El miedo es lo opuesto a la fe. Esta popular frase, común en los círculos de la iglesia, ofrece una solución simplista para quienes luchamos a diario con el temor. Desde muy joven, me enseñaron que si creía lo suficiente, el miedo se disiparía como la niebla en el sol de la mañana. Cuando se presentaba una situación que me asustaba, trataba de pensar en cómo salir de ella, de liberarme de ella y de orar para que desapareciera, pero el miedo permanecía. Al parecer, mi fe era más pequeña que un grano de mostaza, porque he soportado décadas de dudas, dolor interior, pesadillas y un sueño intranquilo.
Ahora, el hecho de criar a tres hijos y observar cómo experimentan ellos el miedo, me ha dado una nueva perspectiva sobre mi propia ansiedad. Cuando mis hijos tienen miedo, no espero que piensen o sientan de otra manera. No les ofrezco respuestas equivocadas que les obliguen a quitarse de sus hombros la roca del miedo. Ellos necesitan expresar sus preocupaciones y recibir amor a cambio. Cuando tienen miedo, necesitan que yo les responda con un abrazo, una mirada a los ojos y la seguridad de que en mi presencia están a salvo. Frente al amor, el miedo pierde su fuerza.
La dinámica con mis hijos me recuerda que el miedo no es lo opuesto a la fe; el miedo es lo opuesto al amor. La fe no es una curita que podamos poner sobre nuestro dolor, ¿pero qué del amor? El amor es un bálsamo. Un lenitivo. Una medicina que cura en vez de ocultar el dolor. Cuando sabemos que somos amados como hijos de Dios, podemos recibir el amor que nos acompaña en las situaciones de terror y oscuridad.
Nuestra tendencia, cuando tenemos miedo, es buscar una salida lo más rápido posible. Utilizamos todo tipo de adormecimientos que la vida moderna nos ofrece —el bullicio, la comida, la bebida, las compras y el cambio de escenarios— para superar el malestar. Somos maestros en el arte de la evasión. Pero el adormecimiento y el escape solo ofrecen un alivio efímero.
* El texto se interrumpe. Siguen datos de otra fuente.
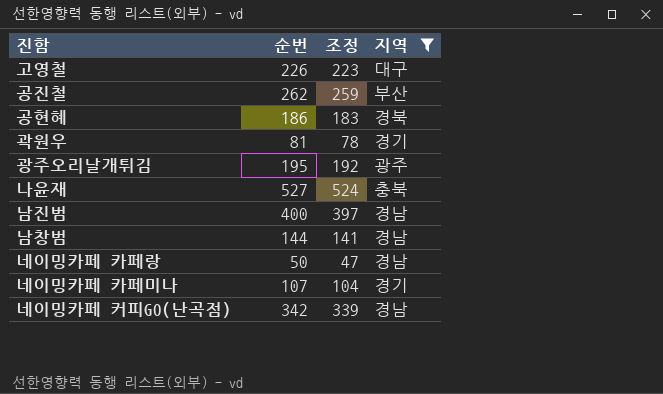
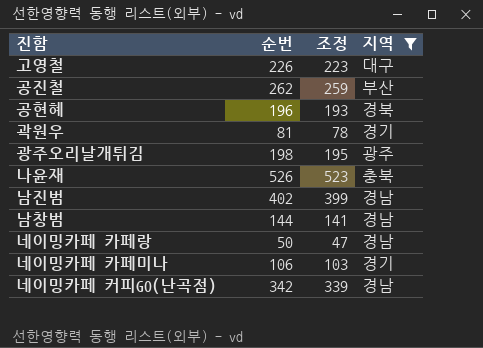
공현혜 | 순번: 186 -> 196
공현혜 | 조정: 183 -> 193
광주오리날개튀김 | 순번: 195 -> 198
광주오리날개튀김 | 조정: 192 -> 195
나윤재 | 순번: 527 -> 526
나윤재 | 조정: 524 -> 523
남진범 | 순번: 400 -> 402
남진범 | 조정: 397 -> 399
네이밍카페 카페미나 | 순번: 107 -> 106
네이밍카페 카페미나 | 조정: 104 -> 103

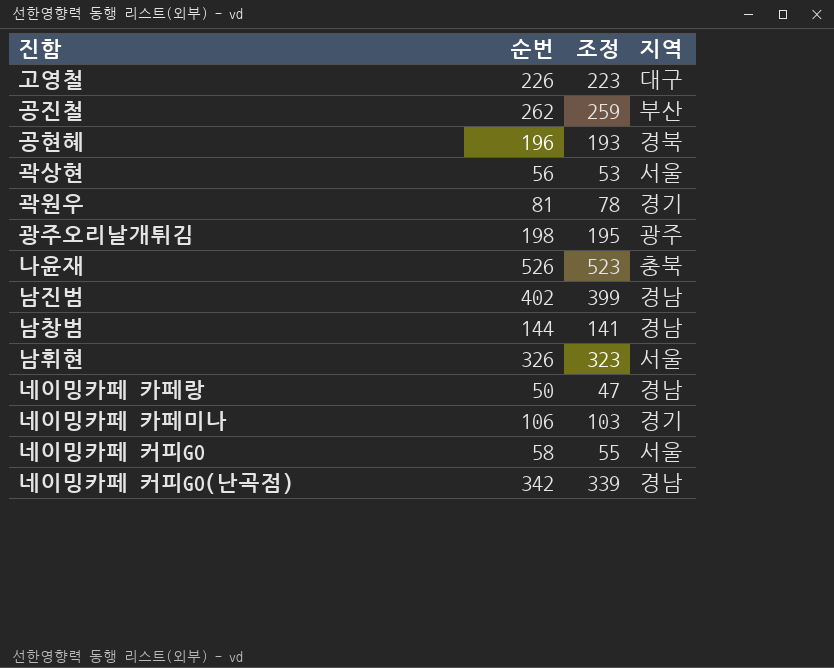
filter: 지역 != 서울 -> none

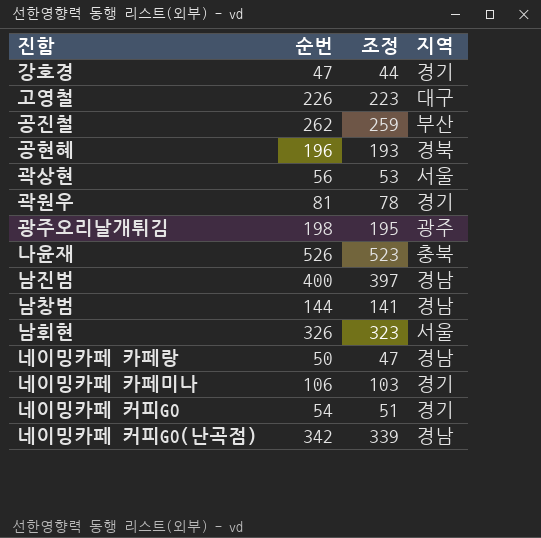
row 강호경: none -> 47 | 44 | 경기
남진범 | 순번: 402 -> 400
남진범 | 조정: 399 -> 397
네이밍카페 커피GO | 순번: 58 -> 54
네이밍카페 커피GO | 조정: 55 -> 51
네이밍카페 커피GO | 지역: 서울 -> 경기

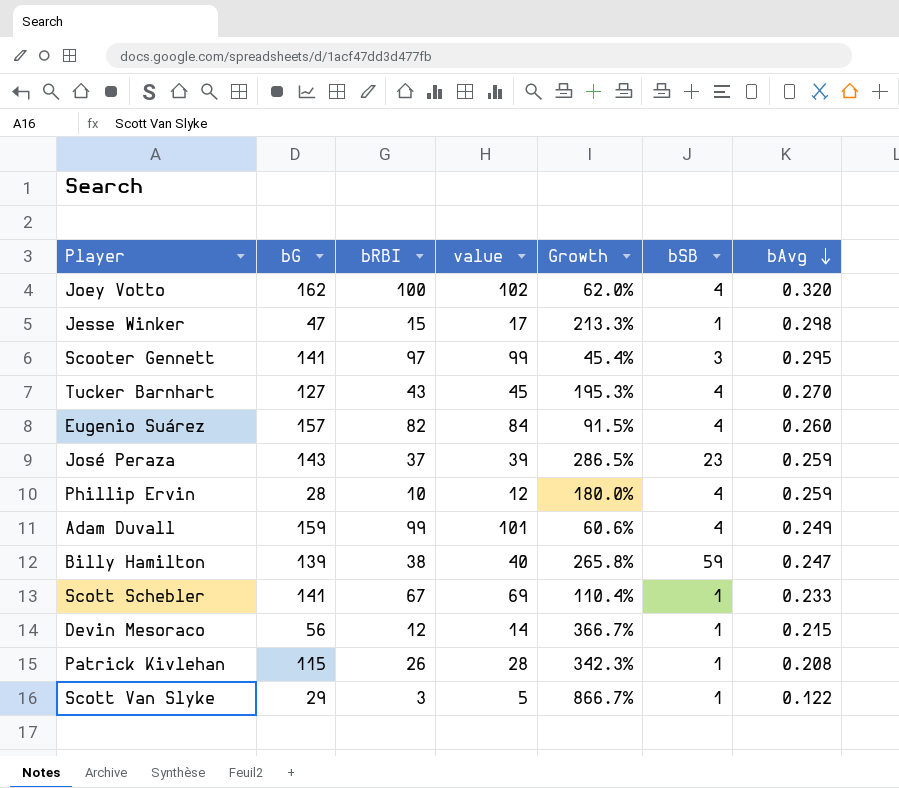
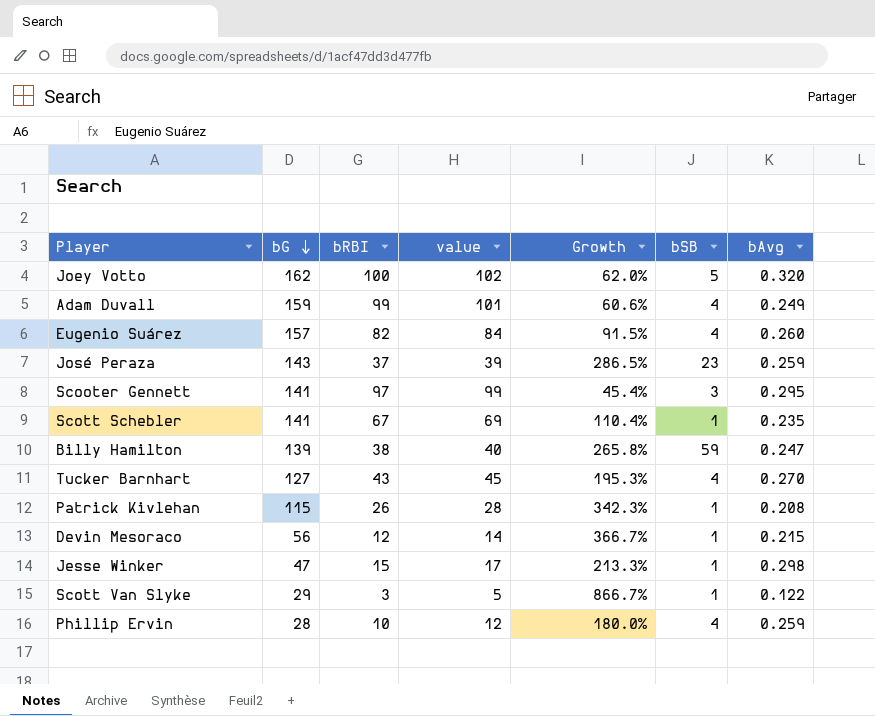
row order: bAvg descending -> bG descending
Joey Votto | bSB: 4 -> 5
Scott Schebler | bAvg: 0.233 -> 0.235

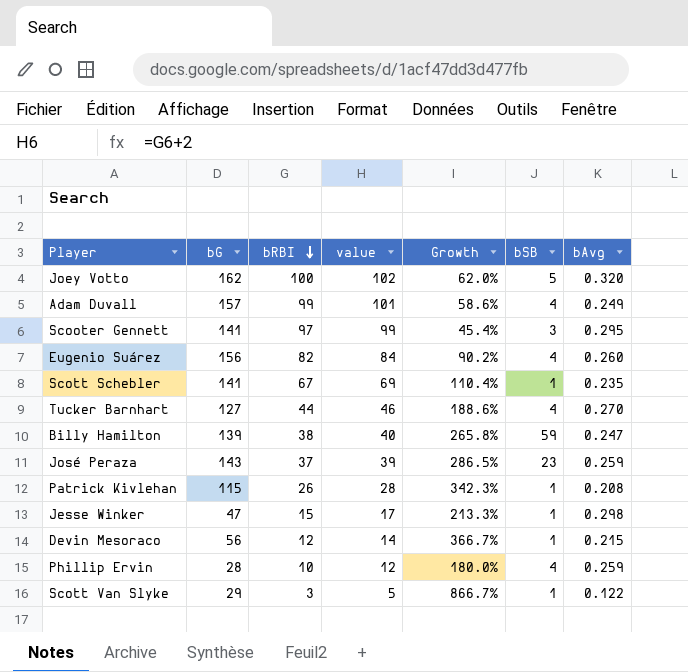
row order: bG descending -> bRBI descending
Adam Duvall | bG: 159 -> 157
Adam Duvall | Growth: 60.6% -> 58.6%
Eugenio Suárez | bG: 157 -> 156
Eugenio Suárez | Growth: 91.5% -> 90.2%
Tucker Barnhart | bRBI: 43 -> 44
Tucker Barnhart | value: 45 -> 46
Tucker Barnhart | Growth: 195.3% -> 188.6%

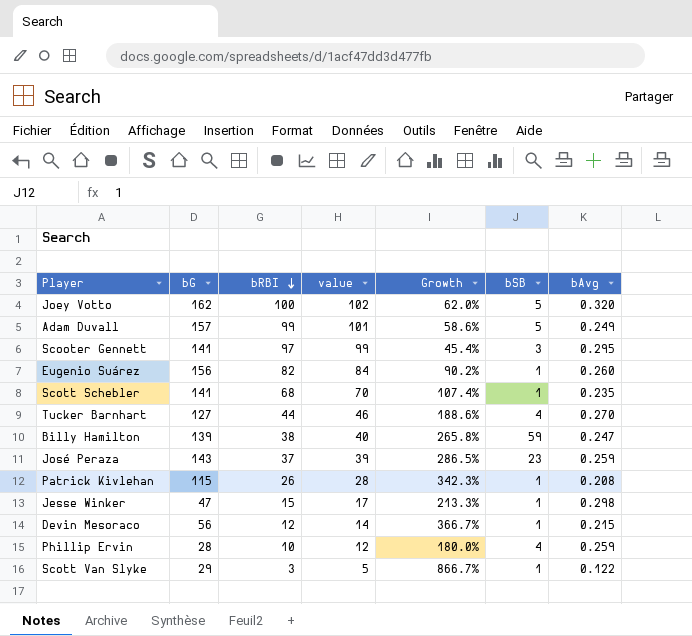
Adam Duvall | bSB: 4 -> 5
Eugenio Suárez | bSB: 4 -> 1
Scott Schebler | bRBI: 67 -> 68
Scott Schebler | value: 69 -> 70
Scott Schebler | Growth: 110.4% -> 107.4%

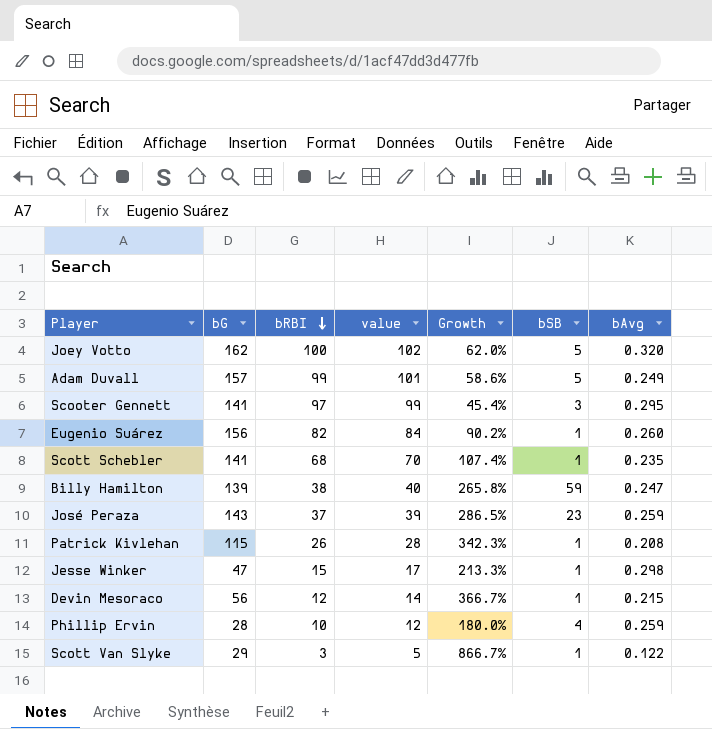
row Tucker Barnhart: 127 | 44 | 46 | 188.6% | 4 | 0.270 -> none

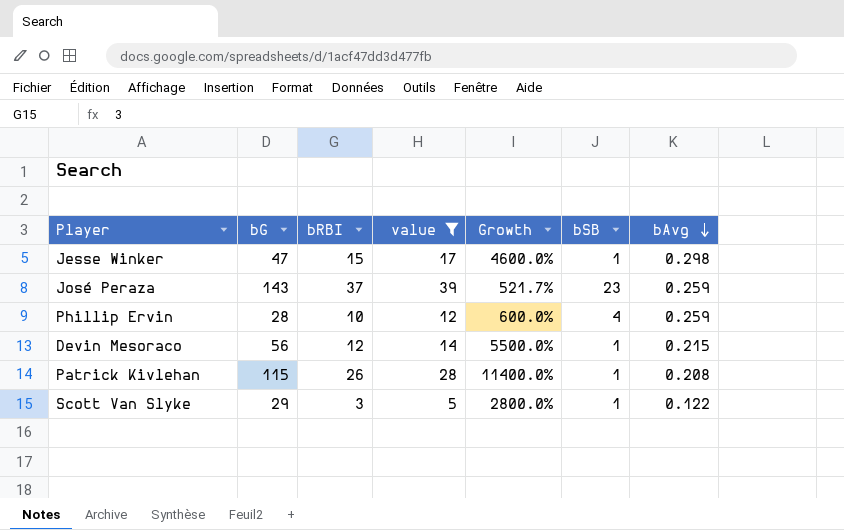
filter: none -> value <= 39
row order: bRBI descending -> bAvg descending
column Growth | formula: ([bG] - [bRBI]) / [bRBI] -> ([bG] - [bSB]) / [bSB]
Tampoco podemos simplemente lanzar contra nuestro miedo un versículo aislado de la Biblia o una frase que suene religiosa.
Dios se acerca continuamente hacia quienes tienen miedo, a los que sufren, a los que están atrapados en el pecado, la enfermedad o las posturas religiosas.
En vez de eso, podemos ir a las Sagradas Escrituras para ver el carácter de Dios cuando Él se acerca continuamente hacia quienes tienen miedo, a los que sufren, a los que están atrapados en el pecado, la enfermedad o las posturas religiosas. Cuando Jacob pasa una noche de angustia en un lugar solitario antes de encontrarse con su hermano Esaú, del que está separado, no está solo. Lucha con un ángel y llama al lugar de esta lucha Peniel, que significa “el rostro de Dios”. Jacob vio al Señor “cara a cara” y vivió para contarlo (Génesis 32.30). Luego, en el gran Éxodo, los israelitas nunca son abandonados a su suerte en el desierto de su ansiedad. Dios está siempre presente, ofreciendo pruebas de su presencia en una llama de noche y una nube de día. Estos son algunos de los innumerables relatos de la presencia de Dios en la Biblia, una presencia que culmina con la encarnación de Jesucristo y la presencia del Espíritu Santo. La historia central de nuestra fe es la creencia de que Dios se mueve hacia nosotros, especialmente en nuestras situaciones más oscuras y angustiosas.
A veces, nuestros temores tienen su origen en la imaginación de algún desastre futuro, y a veces lo que más tememos se convierte en realidad:
El diagnóstico médico es terminal.
El hijo rechaza la fe.
Se pierde el trabajo.
El acontecimiento traumático lo cambia todo.
Pero, pase lo que pase, Cristo está ahí esperando con su presencia. No estamos solos. El miedo es una realidad, pero el Amor mismo nos acompaña siempre hasta el final.